WTF was I thinking? That thing is toxic. No one wants that shit.
The irony, of course, being that I’m always the one who runs away when numbers are requested or offered.
You want my number? But we’ve only been talking online constantly for four business days. IT’S TOO SOON! RUN AWAY FROM COMMITMENT!
Or something along those lines.
And yet this time, there I was talking to this guy for an about an hour late one Saturday night and when I decided I was about to pass out from exhaustion I offered him my number. Just gave it up. Didn’t make him work for it at all. And was subsequently shocked when he no longer wanted it. Hold on… that sounds kind of familiar.
The next day I played it cool. Went for brunch with friends, told them about him but whatever, not a big deal. But slowly it began to take hold.
It started with me asking my friends if they thought it was weird I hadn’t heard from him yet. “Well you guys were up late talking so maybe he’s not up yet.” Alright. Couple hours later, “It’s the week before Christmas, he’s probably out shopping.” Ok. An hour later, “He could be at work. Give him a chance before you start stalking him.”
That’s right, GIRL CRAZY was starting to set in.
Now, this hasn’t happened to me in YEARS. To be honest, I’d thought myself to be immune by now. Yeah, apparently not.
I ended up sending him an innocuous message that night. It was light and pithy and everything you want a gentle online reminder of your existence to be.
What. The. Fawk.
Girl Crazy then went into full effect. Seriously, I’m embarrassed to admit this but it’s kind of funny so I’m going to do it.
I met a friend for coffee and made her review the entire conversation history so she could tell me where I went wrong and how. I sat there in Starbucks and handed her my phone and made her analyze every exchange, pick apart every nuance and possible meaning.
At the end of it she concluded that he wasn’t that great and I didn’t do anything (obvious) to scare him off. She’s a good girlfriend 😉 Because he was pretty cool and I know she would actually tell me if I’d said something stupid, like “I want to have your babies,” or “Surely Donald Trump can’t be that bad.”
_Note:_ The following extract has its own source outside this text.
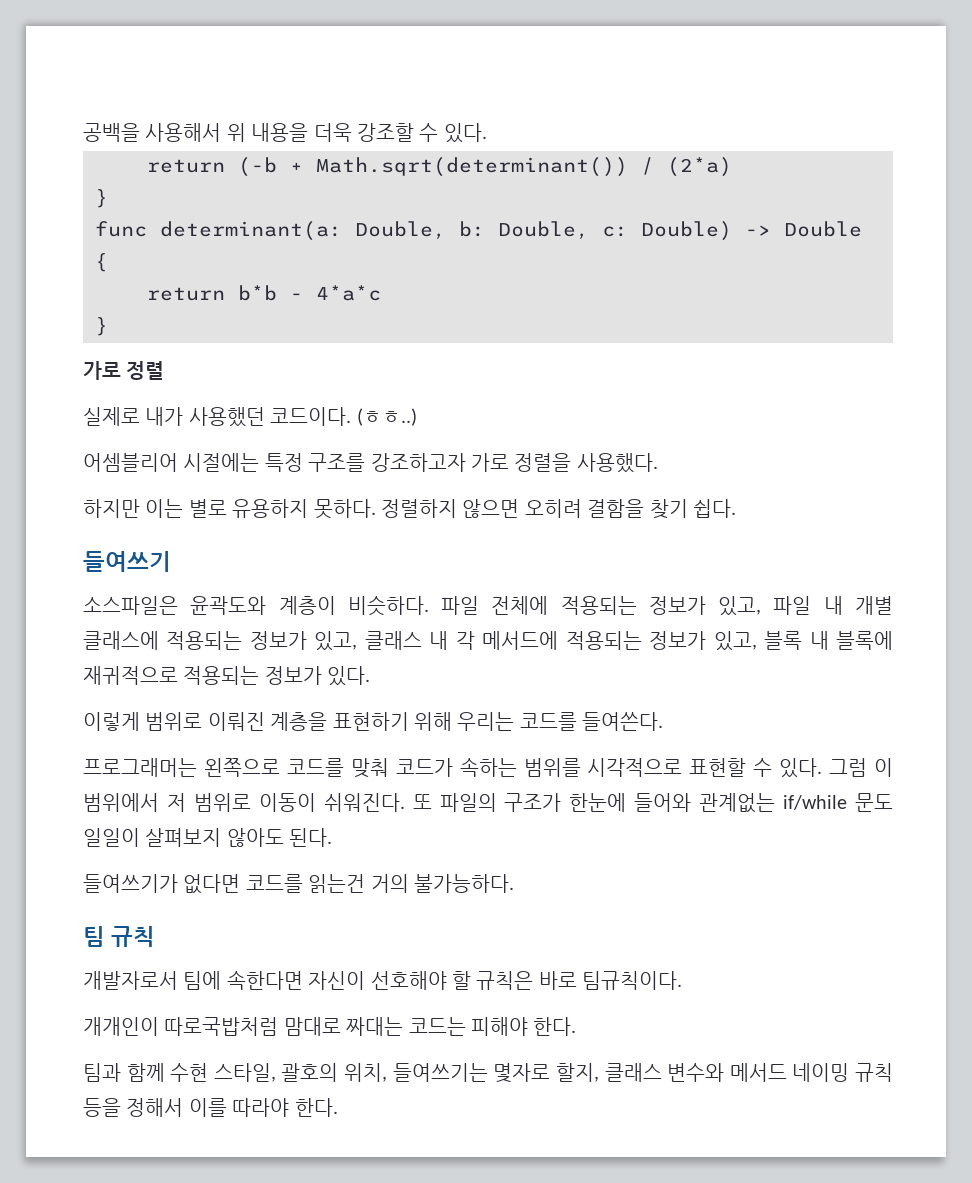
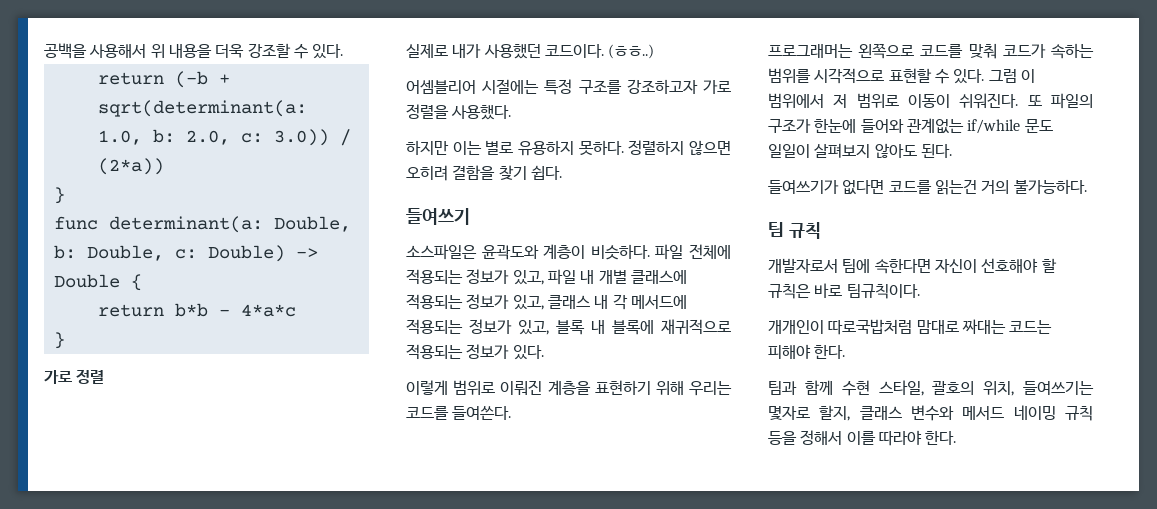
- return (-b + Math.sqrt(determinant()) / (2*a)
+ return (-b + sqrt(determinant(a: 1.0, b: 2.0, c: 3.0)) / (2*a))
When she absolved me of all guilt I almost, almost, jumped up and fist pumped but I managed to reign the urge in. However, OkCupid dude, you can SUCK IT! Because I would have climbed you LIKE A TREE! Your loss beeotch. Just know that whatever skank you hook up with can’t possibly hold a candle to me. Mostly because I have a strict 10 foot clearance radius policy with regards to skanks holding candles.
Moral of the story, my friends, is that Girl Crazy is alive and well and the preventative vaccinations are not 100% effective. It can and will strike at any time regardless of age, experience, dead-inside-ed-ness and/or soullessness. Beware! You could be next!